Free Oregeon City Elevator SignThe Oregon City Public Library is proud to house the "Free Oregon City Elevator" sign, which can be found on the main floor in the media room.

The "Free Oregon City Elevator" sign hung on the original Oregon City Elevator, constructed in 1915. The sign was most likely built that same year. Today, the elevator is known as the Municipal Elevator because it is owned by the City of Oregon City.

By the early 1900s, most of the residential homes in Oregon City were located atop of the 100-foot cliff in what is now the Historic McLoughlin Neighborhood, while businesses and the mills operated in the downtown area. Around 1867, steps were built to supplement early Native American trails being used by residents. The preferred route had about 700 stairs from the base of the cliff to the top of the bluff. To help people avoid this long walk, in 1912 the City Commission put forward a proposal to build an elevator.

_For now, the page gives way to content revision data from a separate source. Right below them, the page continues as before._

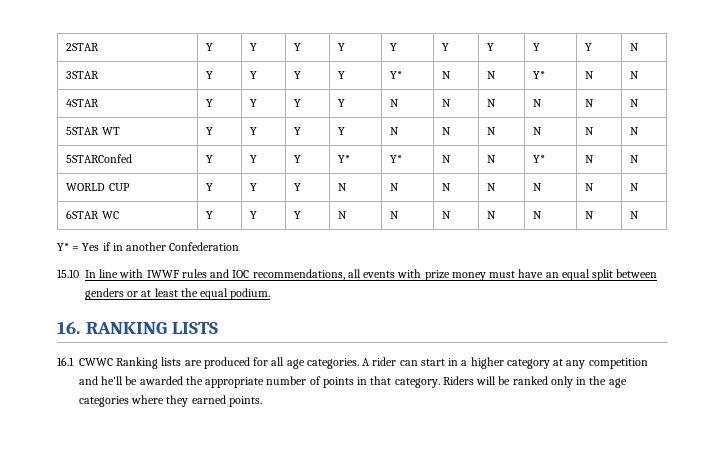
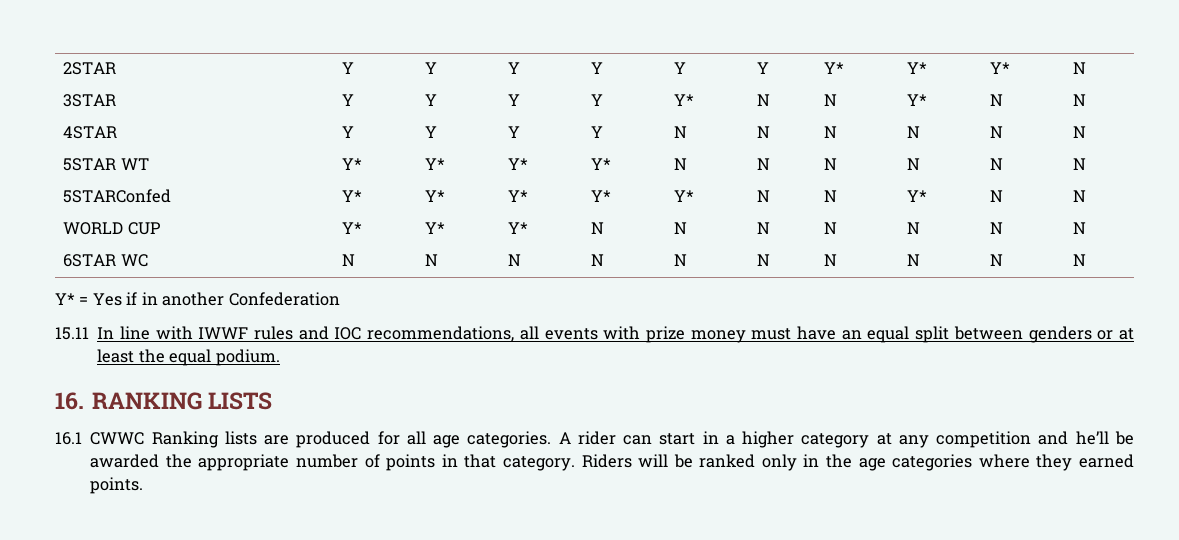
- 2STAR | Y | Y | Y | Y | Y | Y | Y | Y | Y | N
+ 2STAR | Y | Y | Y | Y | Y | Y | Y* | Y* | Y* | N
- 5STAR WT | Y | Y | Y | Y | N | N | N | N | N | N
+ 5STAR WT | Y* | Y* | Y* | Y* | N | N | N | N | N | N
- 5STARConfed | Y | Y | Y | Y* | Y* | N | N | Y* | N | N
+ 5STARConfed | Y* | Y* | Y* | Y* | Y* | N | N | Y* | N | N
- WORLD CUP | Y | Y | Y | N | N | N | N | N | N | N
+ WORLD CUP | Y* | Y* | Y* | N | N | N | N | N | N | N
- 6STAR WC | Y | Y | Y | N | N | N | N | N | N | N
+ 6STAR WC | N | N | N | N | N | N | N | N | N | N
- 15.10 In line with IWWF rules and IOC recommendations, all events with prize money must have an equal split between genders or at least the equal podium.
+ 15.11 In line with IWWF rules and IOC recommendations, all events with prize money must have an equal split between genders or at least the equal podium.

After three years of discussion and some legal conflict, the original wooden elevator was completed and opened on December 3, 1915. It is reported that nearly the entire population of Oregon City rode the elevator that day - an estimated 3,850 people!

The wooden elevator used a hydraulic system, which was connected to the top of the bluff with a 35-foot catwalk. It took about 200,000 gallons of water to operate, so when the elevator was running, water pressure in the surrounding area dropped. Each one-way ride took from anywhere from three to five minutes.

In 1924, the elevator was updated with electricity. This made the elevator more reliable and faster, reducing the ride time to about 30 seconds. By then, most of the wooden staircases had been removed, making the elevator the preferred method for traversing the cliff.

By the early 1950s, the maintenance on the original elevator became a burden. With more passengers and an increasing number of breakdowns, the city determined it was time to replace the original structure with the concrete elevator we have today. The City Commission directed it to be "as plain as possible without adornment". Their intent was to make sure it was a reasonable use of taxpayer money, but this direction also helped lead to the current elevator's sleek midcentury modern design.

It took 751 tons of concrete and steel to construct the existing elevator you see today! At 130 feet tall, each ride takes only 9 to 15 seconds. The Oregon City Elevator continues to operate as one of four outdoor municipal (publicly owned) elevators in the world and the only vertical street in North America.